▶ _Assignment_
Copy whichever lines of the data hold the word "left".

----

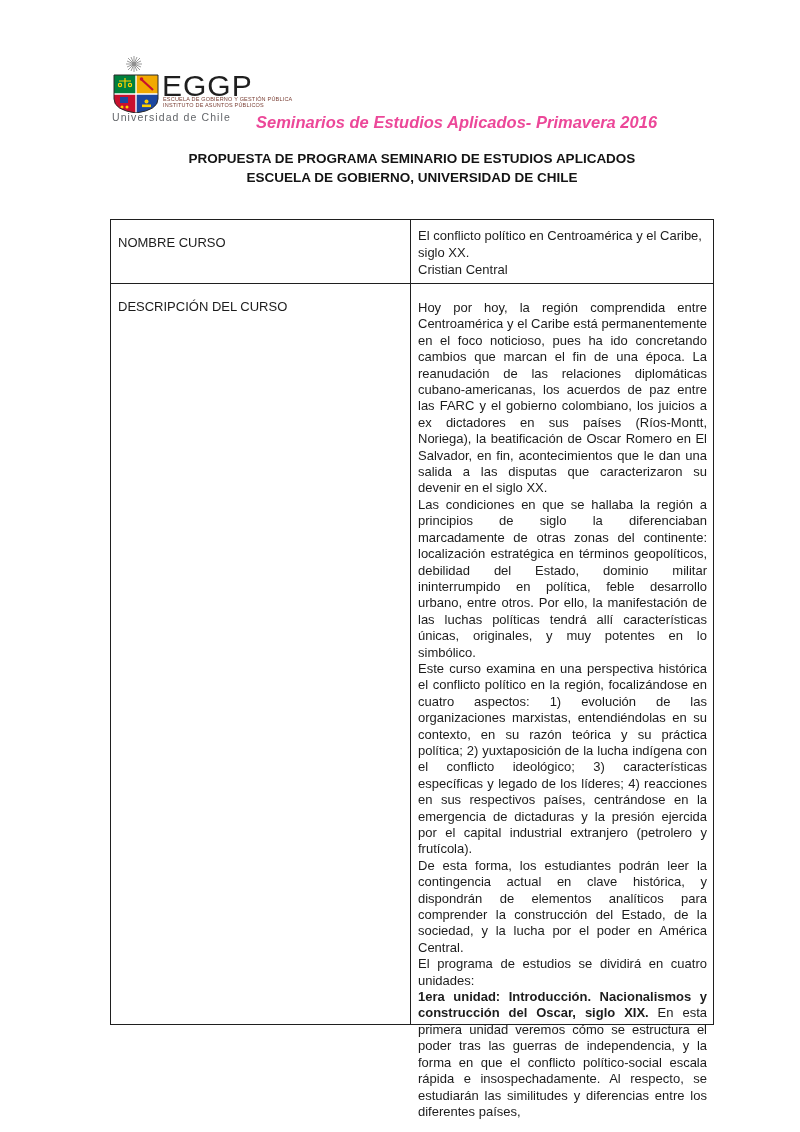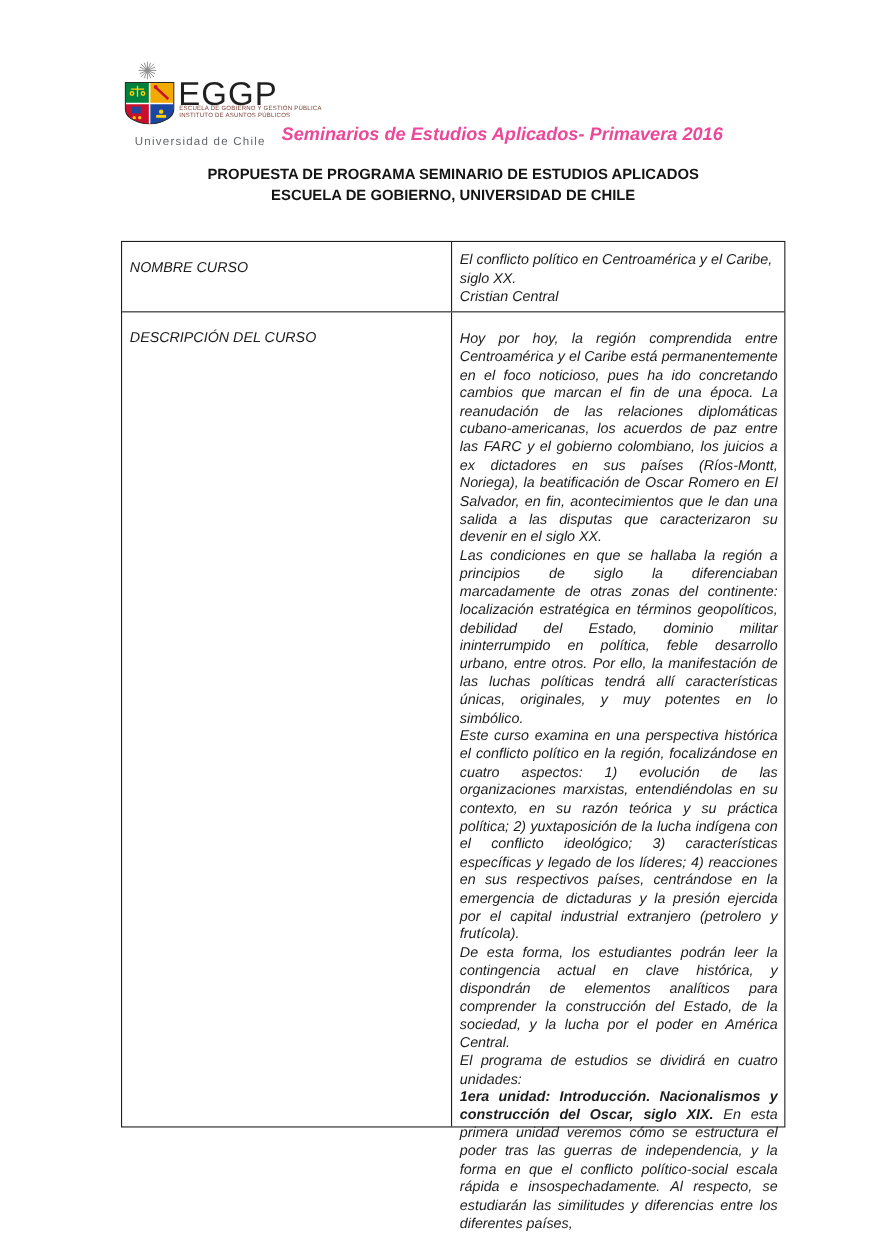--- a/index.html
+++ b/index.html
@@ -17,8 +17,8 @@
   .logo-sub{position:absolute;left:51px;top:42px;width:90px;}
   .logo-sub div{font-size:5.5px;line-height:5.9px;letter-spacing:.2px;color:#7b4036;white-space:nowrap;}
   .logo-univ{
-    position:absolute;left:0;top:68px;width:140px;font-size:10.5px;line-height:12px;
-    letter-spacing:1.1px;color:#63666a;white-space:nowrap;text-align:center;
+    position:absolute;left:0;top:56px;width:140px;font-size:10.5px;line-height:12px;
+    letter-spacing:1.1px;color:#63666a;white-space:nowrap;
   }
   
   .seminar-title{

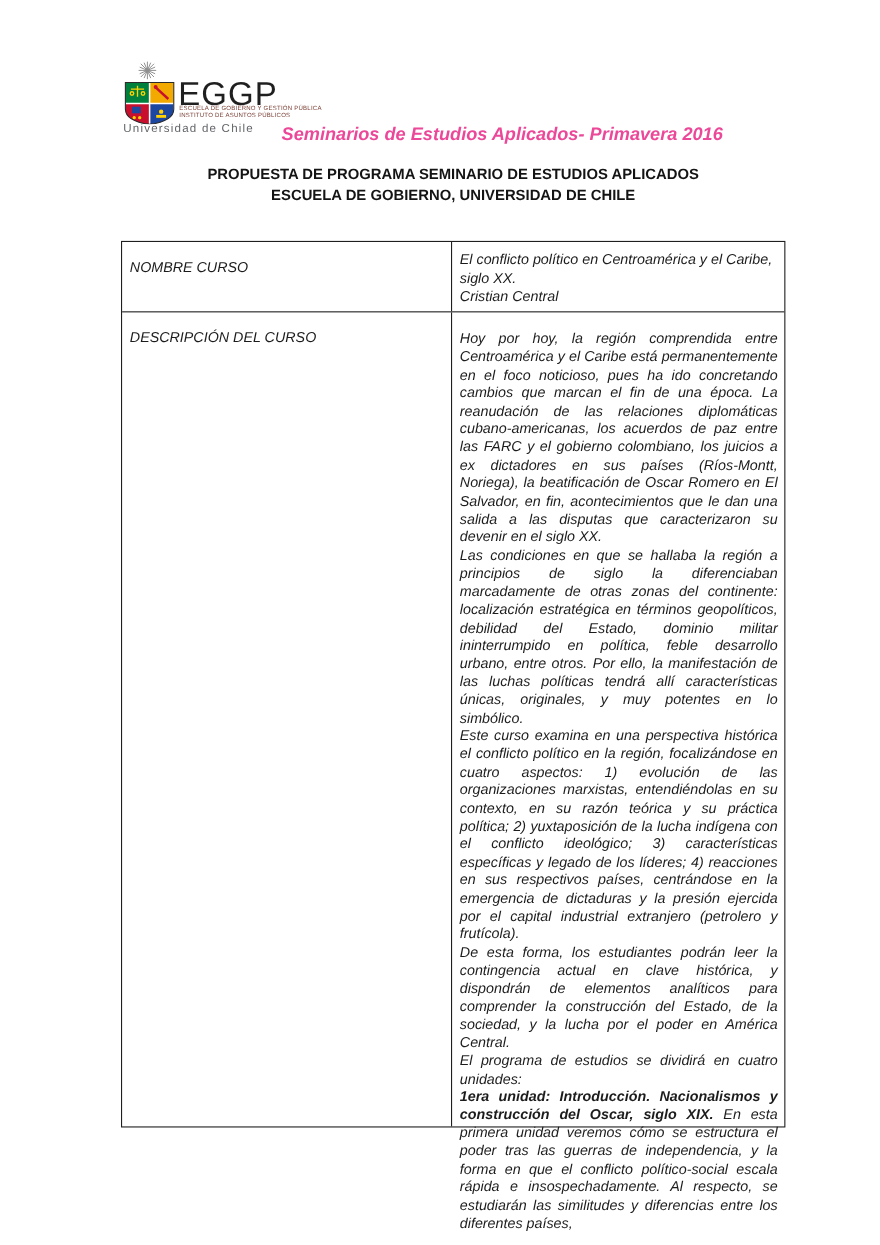--- a/index.html
+++ b/index.html
@@ -37,7 +37,7 @@
   .t-row{display:flex;box-sizing:border-box;}
   .t-row.r1{height:64px;border-bottom:1.5px solid #1f1f1f;}
   .t-row.r2{height:740px;}
-  .cell{box-sizing:border-box;font-style:italic;}
+  .cell{box-sizing:border-box;}
   .cell-label{
     width:300px;border-right:1.5px solid #1f1f1f;flex:none;
     font-size:13px;padding:15px 4px 0 7px;color:#1c1c1c;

----

▶ _Your response_
   .logo-sub{position:absolute;left:51px;top:42px;width:90px;}
-    position:absolute;left:0;top:68px;width:140px;font-size:10.5px;line-height:12px;
+    position:absolute;left:0;top:56px;width:140px;font-size:10.5px;line-height:12px;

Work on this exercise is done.